Listed entries
- Opening Delimiter -

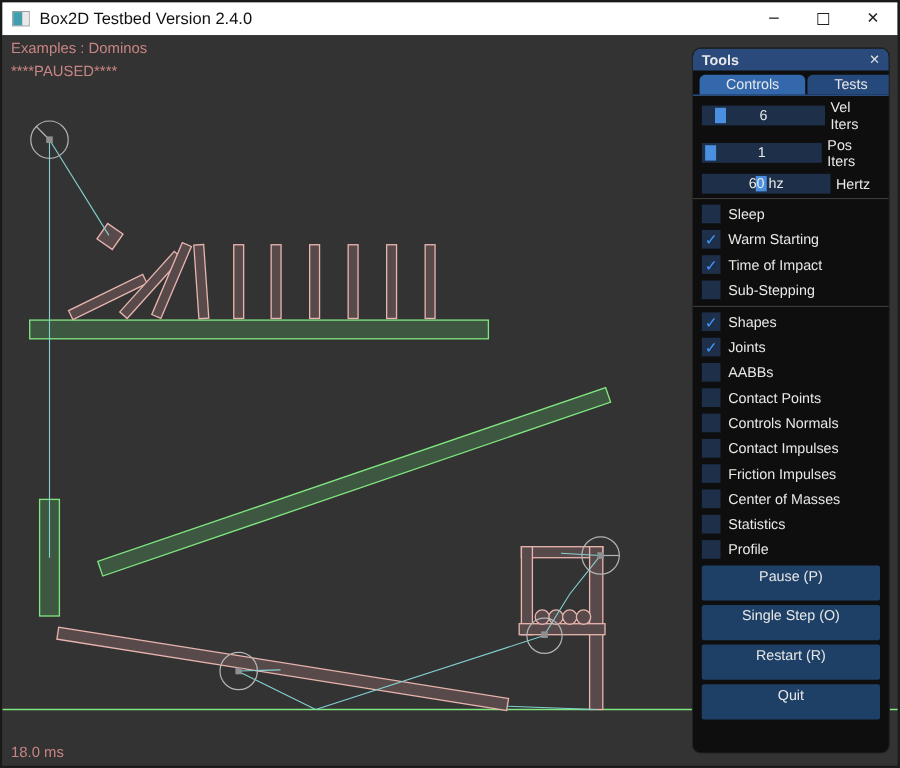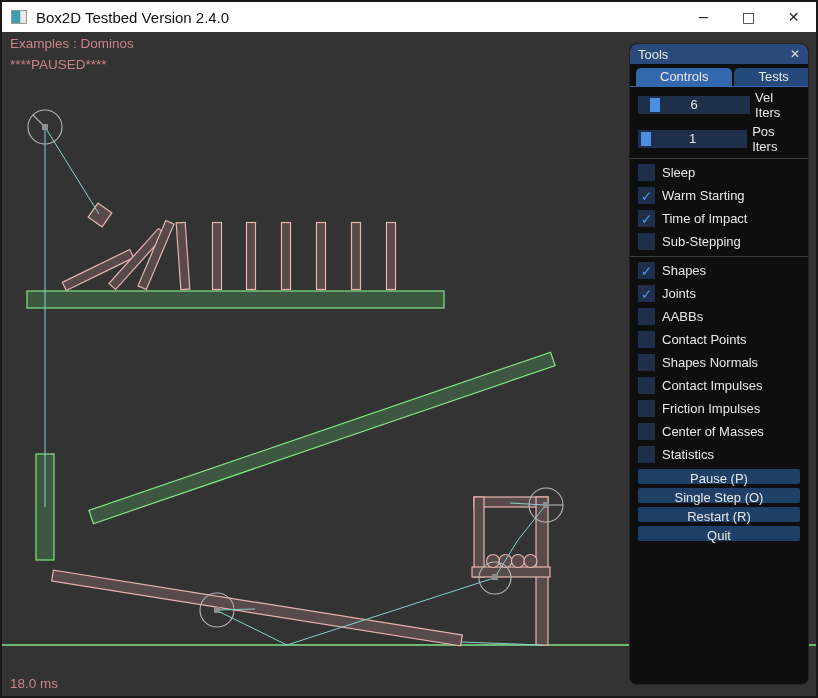"Tools" .panel-header { font-weight: none -> bold }
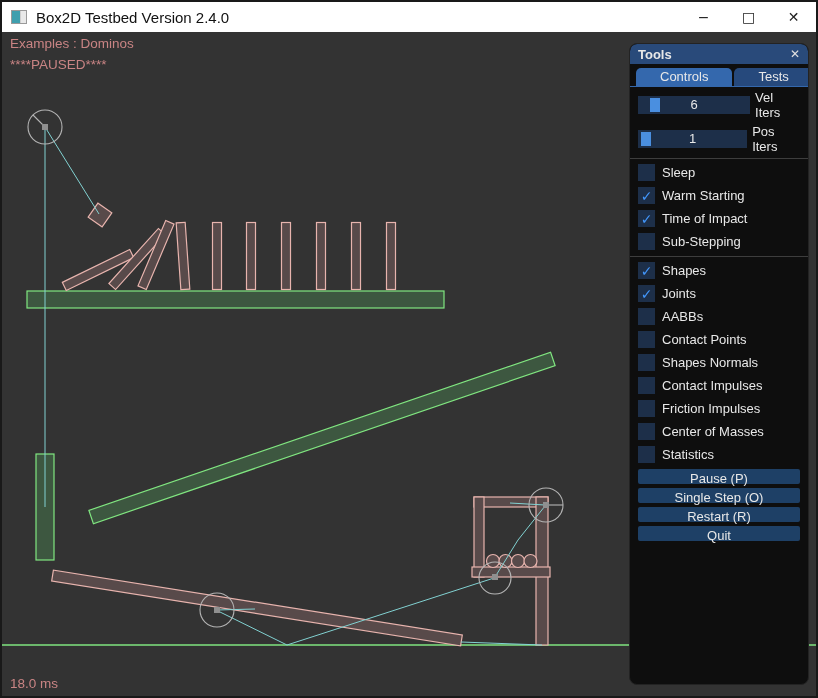"60 hz" div.slider-row { html: none -> <div> <div> <div></div> <div>60 hz</div> </div> <div>Hertz</div> </div> }
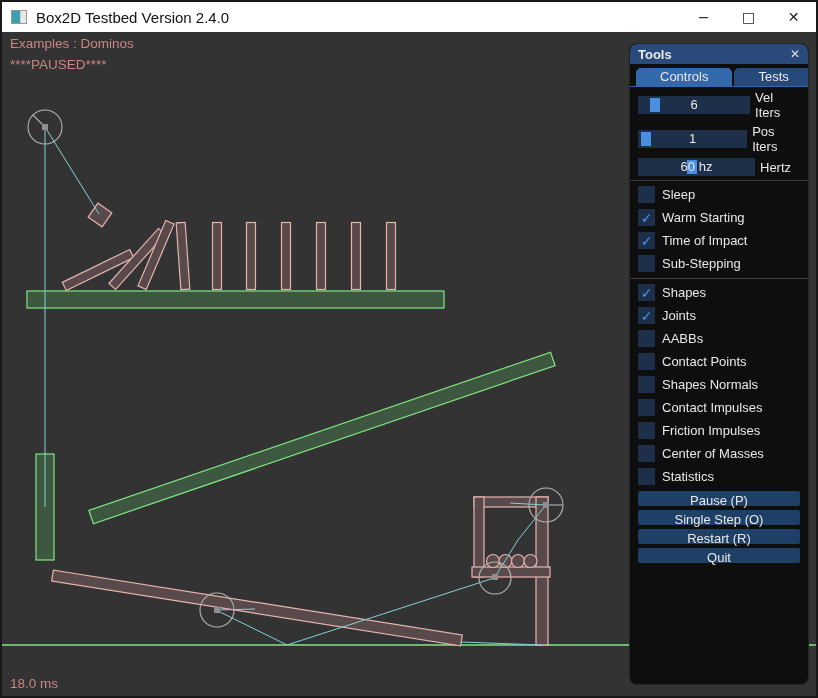"Shapes Normals" div.check-label { text: Shapes -> Controls }
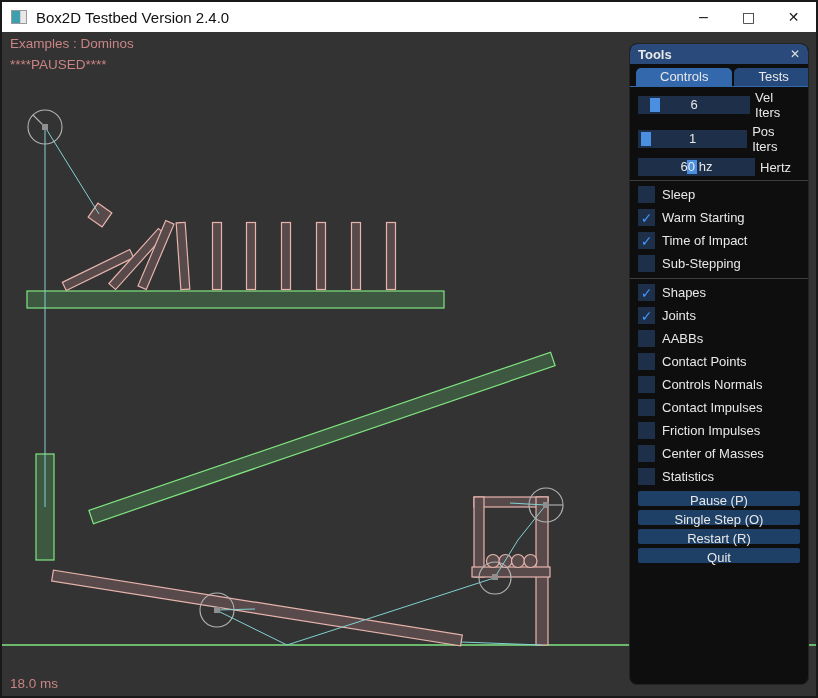"Profile" div.check-row { html: none -> <div> <div></div> <div>Profile</div> </div> }
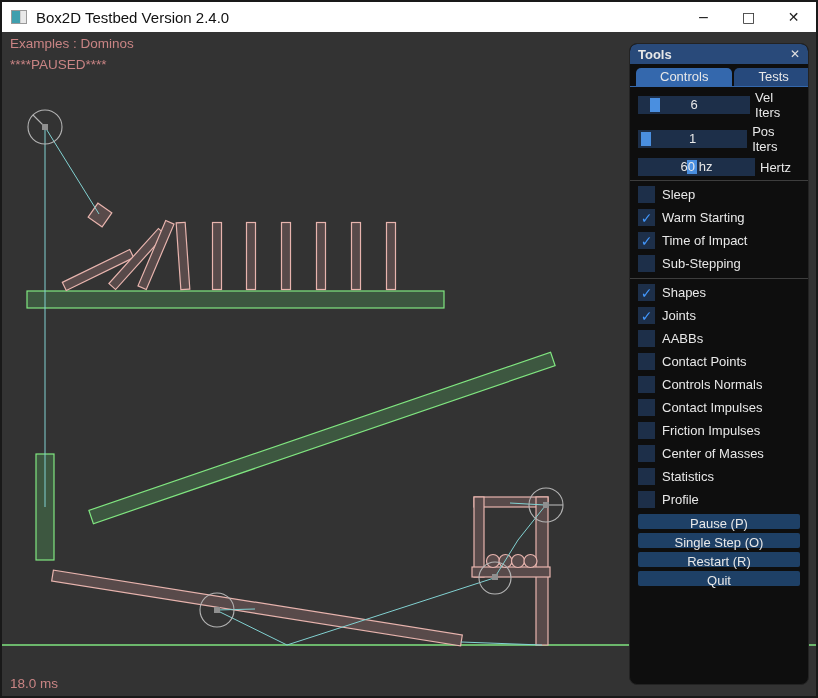"Pause (P)" .btn { height: 15px -> 32px }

- Closing Delimiter -

Exercise
Your copy of the entries should be exact and free of pictures.

Exercise answer
"Tools" .panel-header { font-weight: none -> bold }
"60 hz" div.slider-row { html: none -> <div> <div> <div></div> <div>60 hz</div> </div> <div>Hertz</div> </div> }
"Shapes Normals" div.check-label { text: Shapes -> Controls }
"Profile" div.check-row { html: none -> <div> <div></div> <div>Profile</div> </div> }
"Pause (P)" .btn { height: 15px -> 32px }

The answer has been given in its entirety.